Simply put: if you’re not doing unilateral chest work, you don’t have the right to complain about your shitty chest development.
Most people develop unevenly, and the weakest areas tend to be the origin point at the sternum, and the clavicular overall.
In bro-speak, I mean your inner chest and your upper-inner chest.
Imma tell you how to fix that.
Now: before we go any further, there’s gonna be some exercise science major or performance specialist chiming in and waving their arms and telling you that muscles contract as a whole and you can’t target specific areas.
The first piece of advice for how to fix your chest imbalance is to ignore that person. Fuck that guy, seriously.
Dude probably has a lame physique, and has never helped anyone achieved an impressive and well-balanced one.

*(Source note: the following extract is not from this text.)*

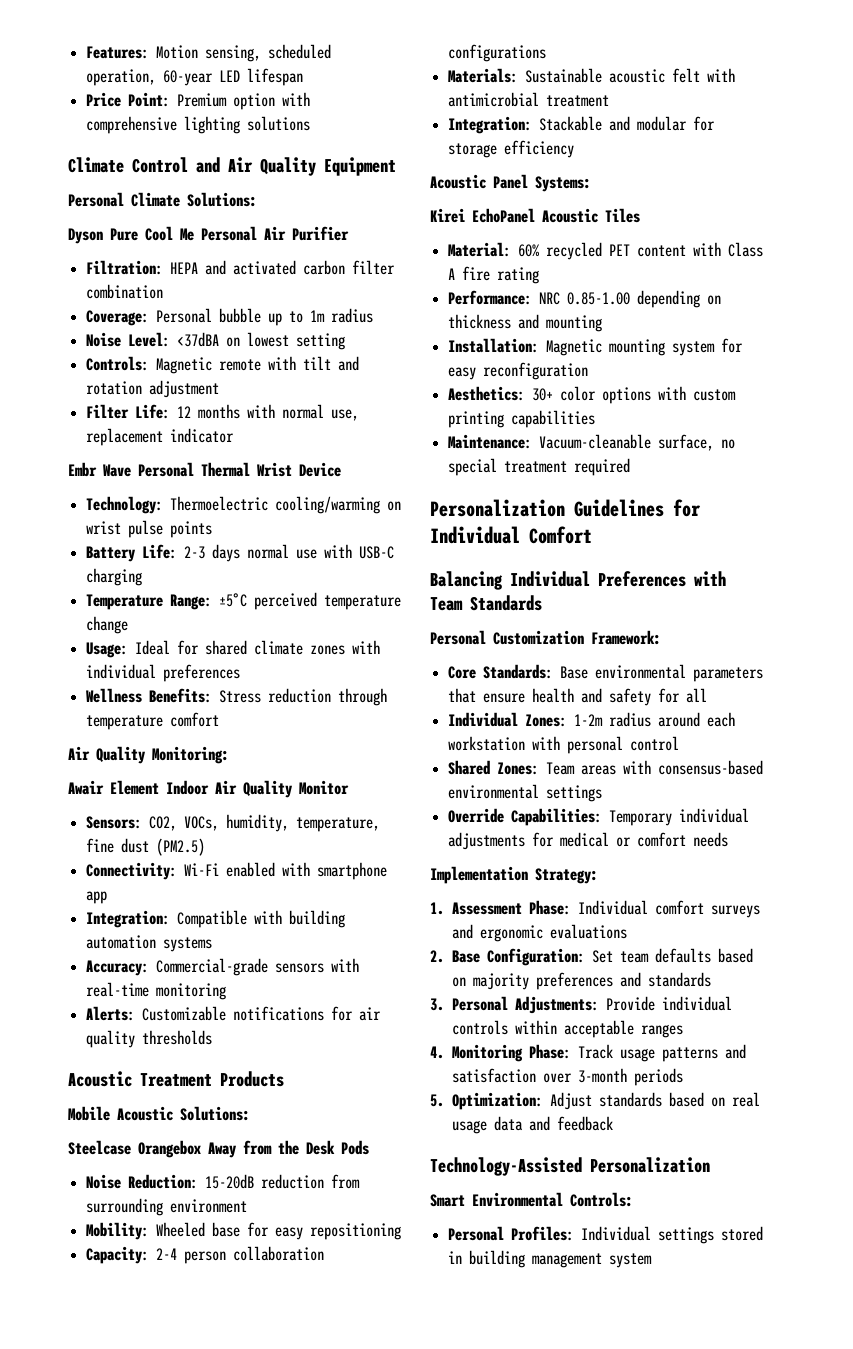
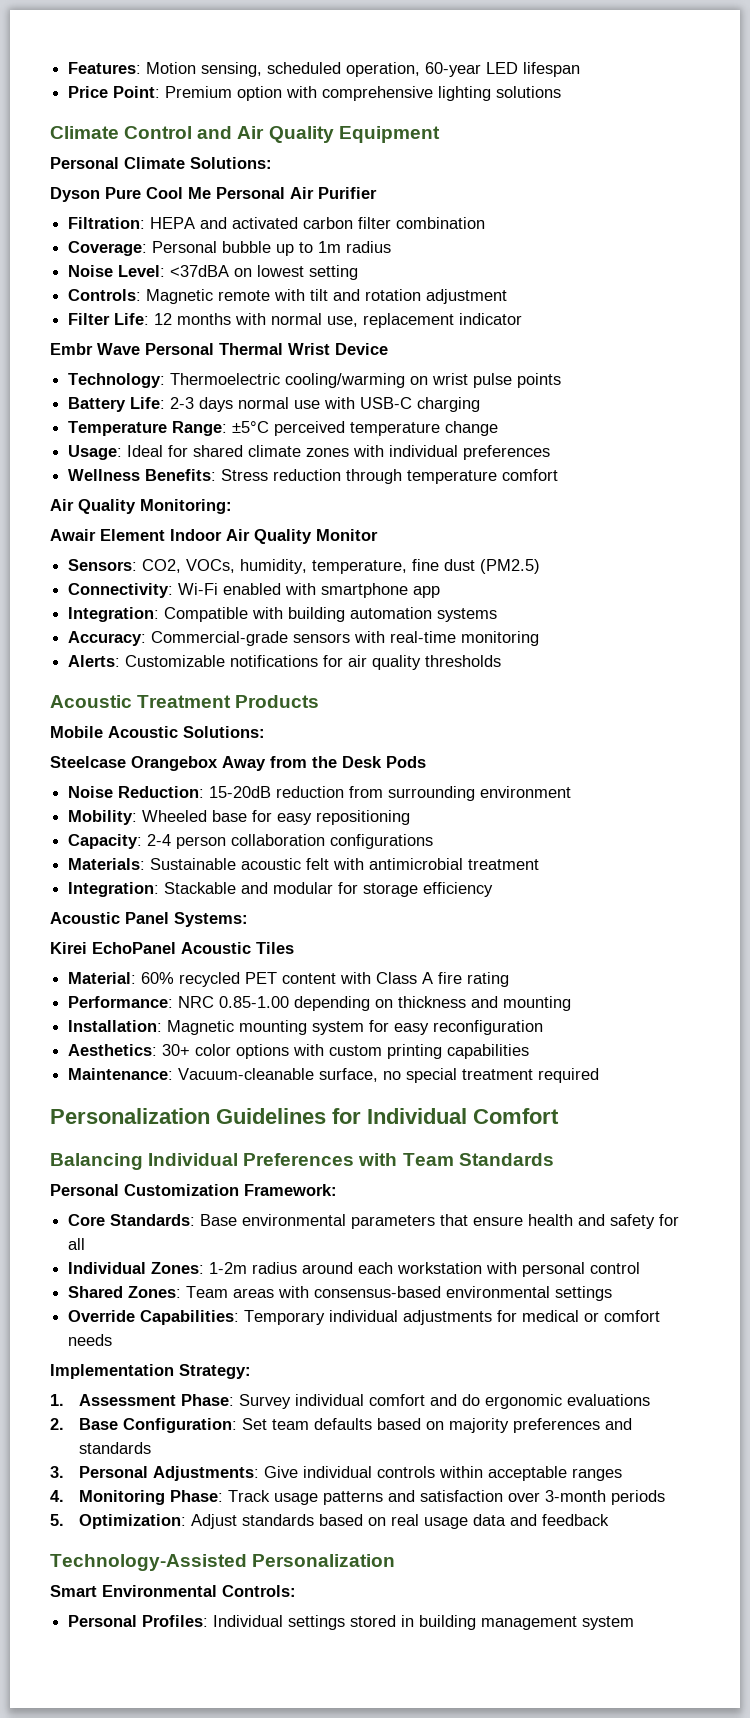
- 1. Assessment Phase: Individual comfort surveys and ergonomic evaluations
+ 1. Assessment Phase: Survey individual comfort and do ergonomic evaluations
- 3. Personal Adjustments: Provide individual controls within acceptable ranges
+ 3. Personal Adjustments: Give individual controls within acceptable ranges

Now, some douche like that may come in and call me a BroScientist and argue with me. But he can’t argue with guys like Bret Contreras who is definitely a Bro, but also an ACTUAL SCIENTIST who has researched this shit.
And the research has borne out that you can indeed target specific areas with specific exercise variations.
All right, cool. Moving on.
So, one of the problems with chest development is exercise selection. And here’s where unilateral exercises come in.
Keep in mind that of the primary functions of the pec is to adduct the humerus, or pull the arm medially across the body. Not just TO the midline of the body, but ACROSS it.
In a bilateral exercise, the range of motion of each arm is limited by the other arm: your arms meet in the middle.
This creates a massive limitation for chest development, because the muscle fibers closest to the sternum more easily achieve peak contraction and overload once you cross the midline.
Performing the exercise one arm at a time allows you to do just that. Note that this mostly applies to exercises performed on machines or with cables—most free weight exercises lose resistance at the end range. So, to that…
Here are three incredible unilateral chest exercises to get that inner chest firing and built out.
Note: slight incline works magic for the upper chest.
1. Single Arm Floor Press
– Go heavy with this one (4-6 sets, 5-8 reps).
– No need to travel past the midline, but in doing this unilaterally with some tactile stimulating drastically increases recruitment of the clavicular head of the pec.
2. Full Range Single Arm Pec Deck
– High reps here: 3-4 sets of 12, 15, or even 20 reps
– Come all the way across the body and focus on flexing and and squeezing at to maximize contraction at the end range.
– EMG studies have shown that fiber recruitment is better with a palms down grip, but alternate and see what works for you.
3. Crossbody Single Arm Machine Press
– You can vary this in terms of load and volume, but I like to make it one of my primary exercises for the session and go with either 5×10 or 8×8.
– Few things look more brodiculous than this exercise, but it’s fantastic for getting in some pressing while moving across the mid-line to optimize activation and recruitment across the sternum.
– Good luck dealing with the scathing looks while you monopolize the machine for an hour.
– Extra bro points for hammer strength.